Work to complete
Take the entries below and print only the lines from the one with "[162,96,319,119] POST A COMMENT -> none" through the one with "[15,1759,785,1885] [image] |", exactly as they stand, both ends included.
◆ ◆ ◆ ◆
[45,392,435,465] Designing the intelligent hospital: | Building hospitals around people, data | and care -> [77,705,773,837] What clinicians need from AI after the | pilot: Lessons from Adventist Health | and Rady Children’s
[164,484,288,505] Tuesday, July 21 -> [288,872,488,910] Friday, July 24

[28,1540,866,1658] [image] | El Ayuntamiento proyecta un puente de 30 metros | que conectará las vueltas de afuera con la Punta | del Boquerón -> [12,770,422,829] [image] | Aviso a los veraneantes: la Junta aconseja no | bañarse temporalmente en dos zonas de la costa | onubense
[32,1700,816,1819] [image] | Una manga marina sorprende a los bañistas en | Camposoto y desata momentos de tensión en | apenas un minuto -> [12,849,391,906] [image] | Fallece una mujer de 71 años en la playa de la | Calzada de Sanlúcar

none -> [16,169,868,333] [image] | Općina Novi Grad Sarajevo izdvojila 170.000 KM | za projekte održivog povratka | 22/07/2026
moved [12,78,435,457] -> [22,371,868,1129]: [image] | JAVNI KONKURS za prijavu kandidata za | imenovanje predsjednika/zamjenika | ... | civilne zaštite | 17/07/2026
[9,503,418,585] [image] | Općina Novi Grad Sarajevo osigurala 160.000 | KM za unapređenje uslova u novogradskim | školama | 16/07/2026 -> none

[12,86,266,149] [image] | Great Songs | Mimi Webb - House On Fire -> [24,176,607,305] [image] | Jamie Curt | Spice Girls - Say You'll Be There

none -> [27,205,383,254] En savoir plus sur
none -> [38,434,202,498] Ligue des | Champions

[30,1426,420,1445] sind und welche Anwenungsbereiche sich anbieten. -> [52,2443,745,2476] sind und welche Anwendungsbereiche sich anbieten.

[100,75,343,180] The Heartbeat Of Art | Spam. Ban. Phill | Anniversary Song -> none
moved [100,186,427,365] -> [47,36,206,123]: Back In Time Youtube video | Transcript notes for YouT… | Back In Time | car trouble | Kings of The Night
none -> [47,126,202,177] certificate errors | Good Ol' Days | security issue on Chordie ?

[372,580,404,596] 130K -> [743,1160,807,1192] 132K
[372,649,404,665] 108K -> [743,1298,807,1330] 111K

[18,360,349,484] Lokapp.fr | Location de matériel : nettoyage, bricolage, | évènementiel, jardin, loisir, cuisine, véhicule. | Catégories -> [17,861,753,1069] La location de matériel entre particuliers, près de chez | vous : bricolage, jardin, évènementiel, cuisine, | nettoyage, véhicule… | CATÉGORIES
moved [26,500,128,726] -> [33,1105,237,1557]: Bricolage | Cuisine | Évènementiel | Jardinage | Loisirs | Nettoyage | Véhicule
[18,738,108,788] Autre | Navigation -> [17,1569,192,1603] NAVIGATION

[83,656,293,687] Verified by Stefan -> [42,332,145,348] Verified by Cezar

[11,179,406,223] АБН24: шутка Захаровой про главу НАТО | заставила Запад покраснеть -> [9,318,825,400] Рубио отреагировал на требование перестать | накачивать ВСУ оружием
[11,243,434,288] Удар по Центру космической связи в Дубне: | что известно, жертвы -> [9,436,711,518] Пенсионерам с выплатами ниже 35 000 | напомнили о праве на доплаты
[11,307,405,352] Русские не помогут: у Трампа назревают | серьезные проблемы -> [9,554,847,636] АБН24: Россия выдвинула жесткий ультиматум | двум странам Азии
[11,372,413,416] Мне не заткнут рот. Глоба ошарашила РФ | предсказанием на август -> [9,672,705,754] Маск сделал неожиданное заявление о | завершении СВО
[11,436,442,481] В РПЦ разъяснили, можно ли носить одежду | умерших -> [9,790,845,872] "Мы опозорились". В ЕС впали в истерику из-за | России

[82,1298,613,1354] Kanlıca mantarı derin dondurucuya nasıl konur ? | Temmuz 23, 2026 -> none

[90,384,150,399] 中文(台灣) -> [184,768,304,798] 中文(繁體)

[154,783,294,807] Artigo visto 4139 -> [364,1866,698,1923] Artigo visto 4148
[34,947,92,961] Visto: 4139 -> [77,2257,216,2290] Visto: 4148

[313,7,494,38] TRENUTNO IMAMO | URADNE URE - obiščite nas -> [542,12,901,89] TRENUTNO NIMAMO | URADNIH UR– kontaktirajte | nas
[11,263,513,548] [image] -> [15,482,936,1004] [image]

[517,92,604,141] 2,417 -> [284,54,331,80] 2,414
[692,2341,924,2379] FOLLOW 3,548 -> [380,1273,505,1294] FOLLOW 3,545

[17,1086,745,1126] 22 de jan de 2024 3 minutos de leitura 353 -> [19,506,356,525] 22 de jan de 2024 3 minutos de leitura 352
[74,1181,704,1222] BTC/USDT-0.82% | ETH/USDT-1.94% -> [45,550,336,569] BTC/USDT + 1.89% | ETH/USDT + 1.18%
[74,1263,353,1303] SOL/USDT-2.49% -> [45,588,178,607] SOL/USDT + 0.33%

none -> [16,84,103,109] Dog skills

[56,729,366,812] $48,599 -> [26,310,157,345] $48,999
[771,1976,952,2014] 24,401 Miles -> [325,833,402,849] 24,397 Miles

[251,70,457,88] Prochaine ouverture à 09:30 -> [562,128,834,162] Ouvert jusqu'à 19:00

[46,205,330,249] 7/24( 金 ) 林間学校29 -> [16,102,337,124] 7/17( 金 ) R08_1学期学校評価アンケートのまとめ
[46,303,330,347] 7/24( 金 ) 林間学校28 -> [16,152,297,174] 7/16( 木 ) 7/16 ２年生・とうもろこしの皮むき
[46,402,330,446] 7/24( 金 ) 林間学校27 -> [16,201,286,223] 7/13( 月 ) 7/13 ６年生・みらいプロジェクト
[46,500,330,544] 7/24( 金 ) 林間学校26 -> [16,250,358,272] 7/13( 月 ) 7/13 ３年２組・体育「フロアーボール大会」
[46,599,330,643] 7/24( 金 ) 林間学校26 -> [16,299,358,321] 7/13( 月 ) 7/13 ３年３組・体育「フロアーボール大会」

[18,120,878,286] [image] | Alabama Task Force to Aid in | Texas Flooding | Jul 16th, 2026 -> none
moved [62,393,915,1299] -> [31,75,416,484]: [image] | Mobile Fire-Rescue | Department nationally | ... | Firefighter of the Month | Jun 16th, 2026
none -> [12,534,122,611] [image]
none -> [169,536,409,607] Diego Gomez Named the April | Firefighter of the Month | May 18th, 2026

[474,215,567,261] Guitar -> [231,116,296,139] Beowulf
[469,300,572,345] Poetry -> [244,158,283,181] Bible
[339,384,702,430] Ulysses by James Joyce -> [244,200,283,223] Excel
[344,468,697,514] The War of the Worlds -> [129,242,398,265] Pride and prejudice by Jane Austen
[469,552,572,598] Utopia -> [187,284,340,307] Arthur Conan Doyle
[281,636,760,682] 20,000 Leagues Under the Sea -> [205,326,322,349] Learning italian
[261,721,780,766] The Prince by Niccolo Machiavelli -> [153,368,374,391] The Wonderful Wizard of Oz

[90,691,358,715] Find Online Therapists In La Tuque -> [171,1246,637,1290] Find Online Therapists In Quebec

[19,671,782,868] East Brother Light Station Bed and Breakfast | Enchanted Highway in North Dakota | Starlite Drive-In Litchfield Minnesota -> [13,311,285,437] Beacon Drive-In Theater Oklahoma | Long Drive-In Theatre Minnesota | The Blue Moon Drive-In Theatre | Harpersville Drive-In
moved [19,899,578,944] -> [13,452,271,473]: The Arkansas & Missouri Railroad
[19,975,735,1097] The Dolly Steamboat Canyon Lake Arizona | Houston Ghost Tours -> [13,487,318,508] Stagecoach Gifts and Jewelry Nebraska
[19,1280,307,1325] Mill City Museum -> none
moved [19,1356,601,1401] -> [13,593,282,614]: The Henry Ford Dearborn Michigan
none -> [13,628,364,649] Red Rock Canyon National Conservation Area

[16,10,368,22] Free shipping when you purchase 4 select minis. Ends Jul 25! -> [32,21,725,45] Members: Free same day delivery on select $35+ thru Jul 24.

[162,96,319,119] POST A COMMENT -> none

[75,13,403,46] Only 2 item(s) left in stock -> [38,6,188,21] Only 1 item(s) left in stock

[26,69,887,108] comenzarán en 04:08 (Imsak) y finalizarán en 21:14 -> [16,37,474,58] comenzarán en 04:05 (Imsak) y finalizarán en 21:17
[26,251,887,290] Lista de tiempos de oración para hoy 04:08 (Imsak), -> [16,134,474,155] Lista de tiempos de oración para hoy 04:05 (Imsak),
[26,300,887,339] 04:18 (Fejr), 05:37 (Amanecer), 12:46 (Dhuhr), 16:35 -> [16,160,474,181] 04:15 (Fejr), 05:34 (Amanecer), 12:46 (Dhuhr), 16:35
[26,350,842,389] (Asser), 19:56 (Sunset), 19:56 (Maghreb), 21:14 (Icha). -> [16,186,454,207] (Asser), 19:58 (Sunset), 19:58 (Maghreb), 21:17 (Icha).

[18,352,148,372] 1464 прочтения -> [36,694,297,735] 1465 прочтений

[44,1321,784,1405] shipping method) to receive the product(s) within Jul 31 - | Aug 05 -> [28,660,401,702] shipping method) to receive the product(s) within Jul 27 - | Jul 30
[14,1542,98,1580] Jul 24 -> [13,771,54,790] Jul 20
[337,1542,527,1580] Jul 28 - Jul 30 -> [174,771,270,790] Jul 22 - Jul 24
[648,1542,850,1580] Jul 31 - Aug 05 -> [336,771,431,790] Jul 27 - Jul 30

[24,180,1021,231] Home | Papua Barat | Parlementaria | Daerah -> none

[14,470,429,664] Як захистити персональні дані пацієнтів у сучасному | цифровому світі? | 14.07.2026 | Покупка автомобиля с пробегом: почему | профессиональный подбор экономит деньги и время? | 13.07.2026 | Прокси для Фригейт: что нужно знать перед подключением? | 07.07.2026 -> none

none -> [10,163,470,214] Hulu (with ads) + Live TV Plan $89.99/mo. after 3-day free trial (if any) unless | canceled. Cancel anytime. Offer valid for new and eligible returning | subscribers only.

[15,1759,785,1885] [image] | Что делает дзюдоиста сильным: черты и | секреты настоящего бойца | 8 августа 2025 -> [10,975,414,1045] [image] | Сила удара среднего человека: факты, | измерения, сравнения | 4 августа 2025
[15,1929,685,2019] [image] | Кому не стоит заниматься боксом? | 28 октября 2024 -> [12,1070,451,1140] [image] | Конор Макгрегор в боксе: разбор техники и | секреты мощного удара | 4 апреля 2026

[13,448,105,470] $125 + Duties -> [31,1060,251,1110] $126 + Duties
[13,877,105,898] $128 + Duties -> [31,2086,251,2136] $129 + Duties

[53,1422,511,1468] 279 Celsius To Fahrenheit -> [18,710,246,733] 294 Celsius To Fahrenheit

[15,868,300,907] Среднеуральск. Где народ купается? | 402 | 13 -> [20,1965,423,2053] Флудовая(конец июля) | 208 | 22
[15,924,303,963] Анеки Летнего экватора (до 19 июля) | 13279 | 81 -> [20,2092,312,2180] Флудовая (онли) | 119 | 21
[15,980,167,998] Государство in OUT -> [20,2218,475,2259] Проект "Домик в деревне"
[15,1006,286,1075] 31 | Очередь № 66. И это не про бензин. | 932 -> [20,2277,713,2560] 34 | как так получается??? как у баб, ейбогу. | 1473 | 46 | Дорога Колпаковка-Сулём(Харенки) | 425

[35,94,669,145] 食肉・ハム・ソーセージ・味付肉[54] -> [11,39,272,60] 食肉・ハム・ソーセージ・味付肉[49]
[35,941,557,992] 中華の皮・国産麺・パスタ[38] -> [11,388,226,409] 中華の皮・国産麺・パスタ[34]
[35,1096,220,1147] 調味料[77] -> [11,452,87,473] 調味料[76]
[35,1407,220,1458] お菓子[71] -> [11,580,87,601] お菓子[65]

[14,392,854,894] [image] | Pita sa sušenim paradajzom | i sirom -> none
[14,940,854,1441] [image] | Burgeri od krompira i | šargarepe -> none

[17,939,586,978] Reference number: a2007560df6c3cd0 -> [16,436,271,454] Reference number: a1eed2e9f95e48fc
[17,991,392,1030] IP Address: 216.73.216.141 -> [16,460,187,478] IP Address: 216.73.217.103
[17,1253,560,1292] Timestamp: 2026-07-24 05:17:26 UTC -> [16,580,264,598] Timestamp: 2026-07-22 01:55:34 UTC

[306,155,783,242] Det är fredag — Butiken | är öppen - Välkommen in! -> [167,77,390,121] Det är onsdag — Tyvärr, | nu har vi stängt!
◆ ◆ ◆ ◆
Output of the task
[162,96,319,119] POST A COMMENT -> none

[75,13,403,46] Only 2 item(s) left in stock -> [38,6,188,21] Only 1 item(s) left in stock

[26,69,887,108] comenzarán en 04:08 (Imsak) y finalizarán en 21:14 -> [16,37,474,58] comenzarán en 04:05 (Imsak) y finalizarán en 21:17
[26,251,887,290] Lista de tiempos de oración para hoy 04:08 (Imsak), -> [16,134,474,155] Lista de tiempos de oración para hoy 04:05 (Imsak),
[26,300,887,339] 04:18 (Fejr), 05:37 (Amanecer), 12:46 (Dhuhr), 16:35 -> [16,160,474,181] 04:15 (Fejr), 05:34 (Amanecer), 12:46 (Dhuhr), 16:35
[26,350,842,389] (Asser), 19:56 (Sunset), 19:56 (Maghreb), 21:14 (Icha). -> [16,186,454,207] (Asser), 19:58 (Sunset), 19:58 (Maghreb), 21:17 (Icha).

[18,352,148,372] 1464 прочтения -> [36,694,297,735] 1465 прочтений

[44,1321,784,1405] shipping method) to receive the product(s) within Jul 31 - | Aug 05 -> [28,660,401,702] shipping method) to receive the product(s) within Jul 27 - | Jul 30
[14,1542,98,1580] Jul 24 -> [13,771,54,790] Jul 20
[337,1542,527,1580] Jul 28 - Jul 30 -> [174,771,270,790] Jul 22 - Jul 24
[648,1542,850,1580] Jul 31 - Aug 05 -> [336,771,431,790] Jul 27 - Jul 30

[24,180,1021,231] Home | Papua Barat | Parlementaria | Daerah -> none

[14,470,429,664] Як захистити персональні дані пацієнтів у сучасному | цифровому світі? | 14.07.2026 | Покупка автомобиля с пробегом: почему | профессиональный подбор экономит деньги и время? | 13.07.2026 | Прокси для Фригейт: что нужно знать перед подключением? | 07.07.2026 -> none

none -> [10,163,470,214] Hulu (with ads) + Live TV Plan $89.99/mo. after 3-day free trial (if any) unless | canceled. Cancel anytime. Offer valid for new and eligible returning | subscribers only.

[15,1759,785,1885] [image] | Что делает дзюдоиста сильным: черты и | секреты настоящего бойца | 8 августа 2025 -> [10,975,414,1045] [image] | Сила удара среднего человека: факты, | измерения, сравнения | 4 августа 2025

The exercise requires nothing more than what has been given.